Zhuhai (China) (AFP)

Spring 1992, Sarajavo is besieged by Bosnian Serb troops. Zaneta Dzumhur, pregnant, makes her way through the disemboweled streets, trading on the barricades, avoiding sniper fire to reach the hospital where she will give birth on May 20 to a son. Twenty-seven years later, Damir told AFP his road to the summits of world tennis.

"On May 21, my uncle came to pick us up at the hospital and on May 22, the hospital was evacuated just before being bombed," Dzumhur said on the sidelines of the Zhuhai tournament where he was eliminated on Friday in the quarter-finals. final.

"We were fortunate to have someone to get us back and a place to live the first few months," said the player who is now 93rd in the world but who reached the 23rd rank of the ATP in July 2018 and won to date 3 titles. His rise in the global hierarchy has been slowed in recent months by injuries.

"I know that for my mother it was the most difficult time and the worst of her life, but at the same time the most beautiful," he said "You have a baby, you have just given birth, but you are in the middle of a war without any place to go and without your husband. "

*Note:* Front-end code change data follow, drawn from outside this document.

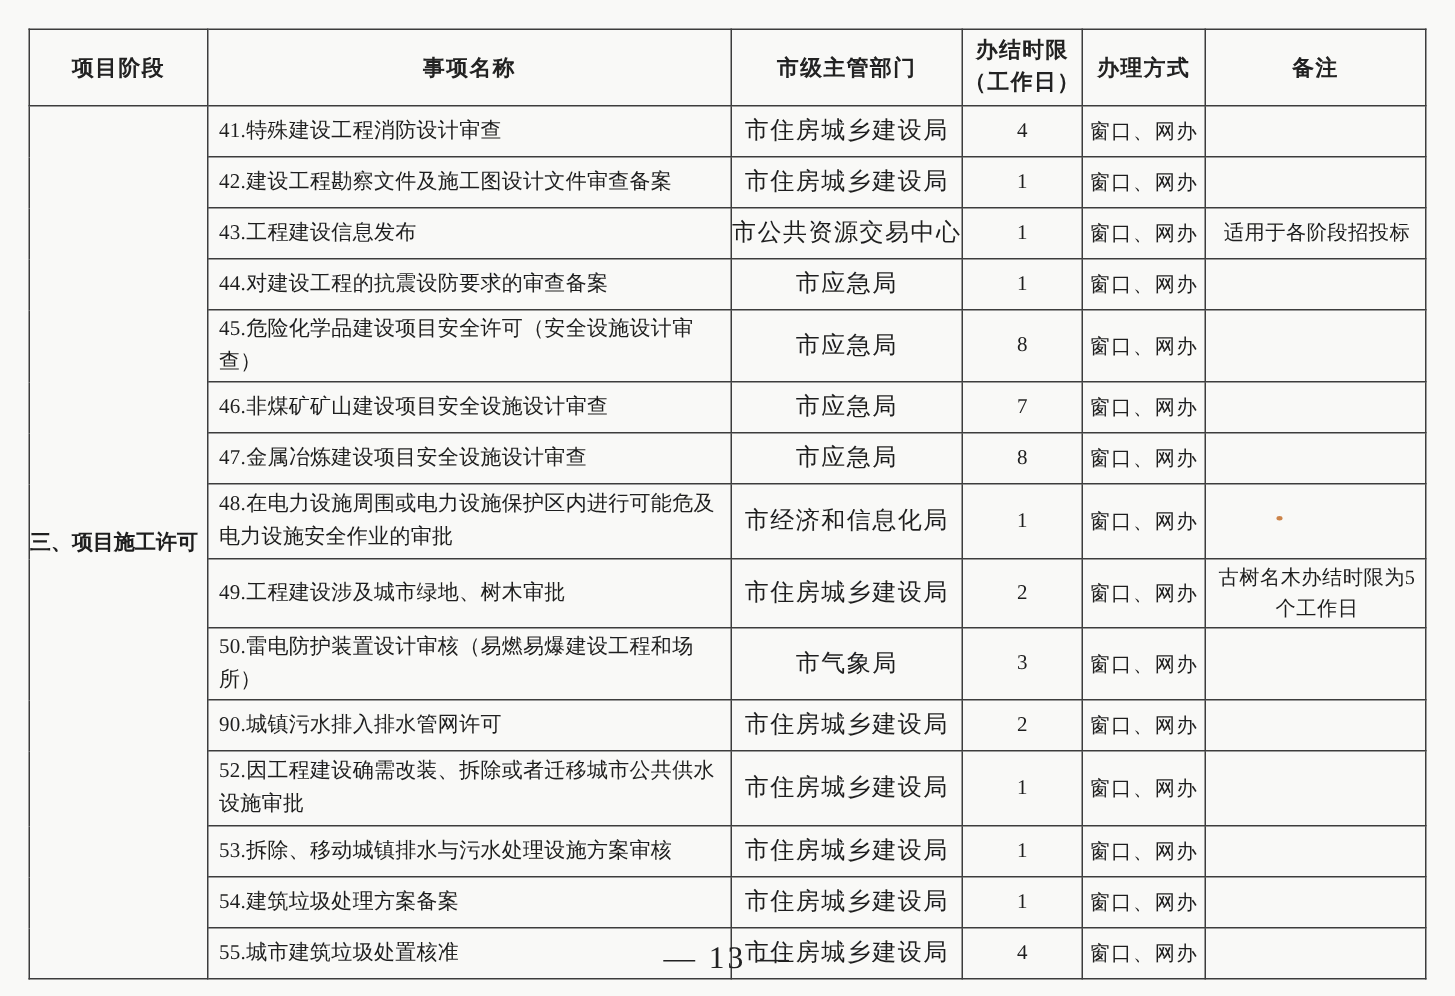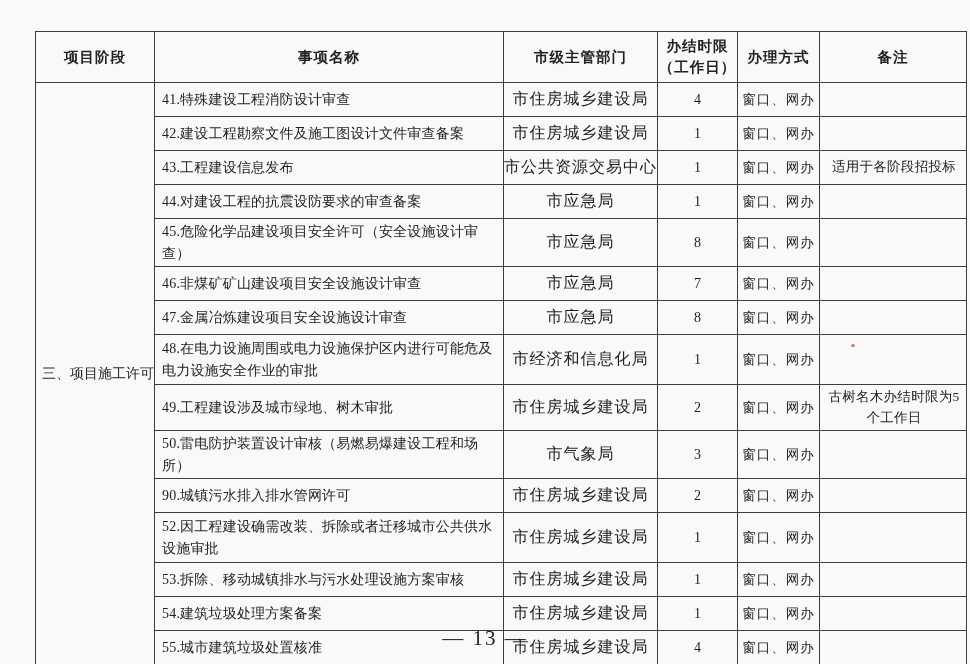--- a/index.html
+++ b/index.html
@@ -11,8 +11,8 @@
     box-shadow:0 0 4px rgba(0,0,0,.15);
   }
   table.services {
-    position:absolute; left:19px; top:31px;
-    border-collapse:collapse; table-layout:fixed; width:931px;margin-left:16px;
+    position:absolute; left:19px; top:19px;
+    border-collapse:collapse; table-layout:fixed; width:931px;
   }
   .services td, .services th {
     border:1px solid #3d3d3d; vertical-align:middle; padding:0;

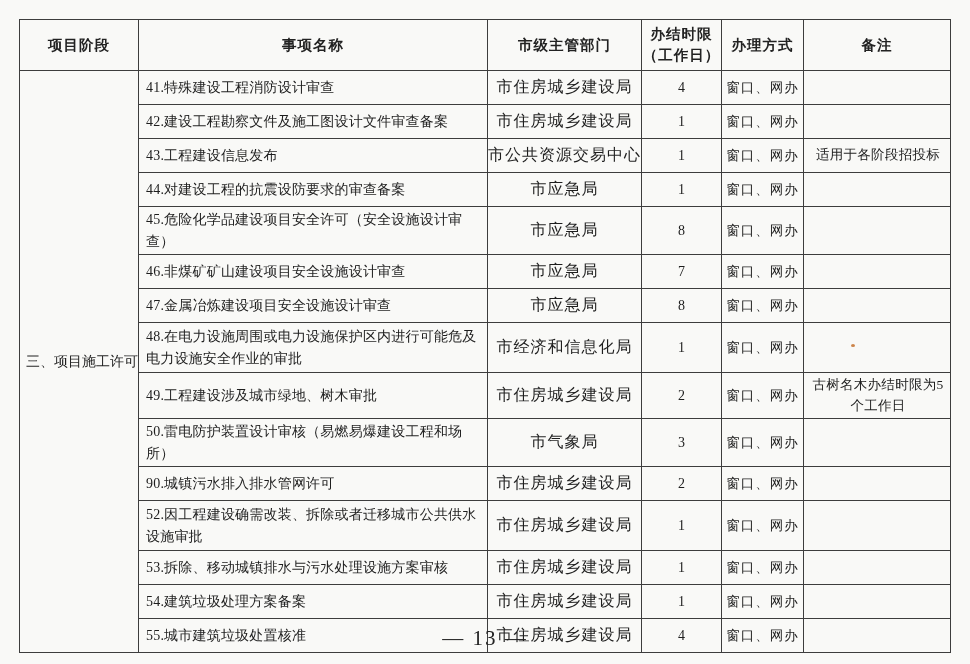--- a/index.html
+++ b/index.html
@@ -28,8 +28,8 @@
   tbody tr.tall { height:50px; }
   th .hline { line-height:1.45; }
   td.stage {
-    text-align:right; font-size:14px; white-space:nowrap;
-    letter-spacing:0; font-weight:normal;
+    text-align:left; font-size:14px; white-space:nowrap;
+    letter-spacing:0; font-weight:bold;
   }
   td.name {
     text-align:left; padding:2px 2px 2px 7px;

Like many, Damir's father, Nerfid Dzumhur, had fled the Bosnian capital. And when he saw his son for the first time, he was almost a year old.

"Eleven months (after my birth), he managed to return to the city to see me, risking his life too," said Damir.

During 44 months of siege, some 350,000 residents of Sarajevo were deprived of basic necessities and at least 10,000 of them were killed by sniper bombs and bullets.

- Cinema -

Damir Dzumhur was too young to have precise memories of the chaos in which he lived his very first years. But as soon as the war ended, his father put him on tennis.

Boy, he made his first scales in the dilapidated Zetra Olympic Hall but once again became a dedicated sports venue after being a morgue and shelter for refugees during the war years.

"Zetra was still in shambles, the windows were blown up and some was burned down," and as part of its rehabilitation, a hockey rink was built next to the tennis court, the player recalled.

"It was just hot enough to feel the racket in his hands," he said with a smile.

His future in tennis being far from being traced, in adolescence Damir had the opportunity to experience cinema.

He first had a very small role in the film Grbavica, released in France under the title Sarajevo my love, before starring in a German film shot in Sarajevo.

"The first time in my life that I made money was thanks to the movies," he pointed out, noting that he did not rule out the possibility of a day's return to cinema.

But for the moment, only the desire to succeed in the world of tennis leads his career.

"Knowing where we come from, what we have lived all these days, these years, and knowing the difficulties we've been through since childhood, it really makes you different inside," he said. .

"In the end, each sacrifice ends well and ends in a happy ending" ... as in the cinema.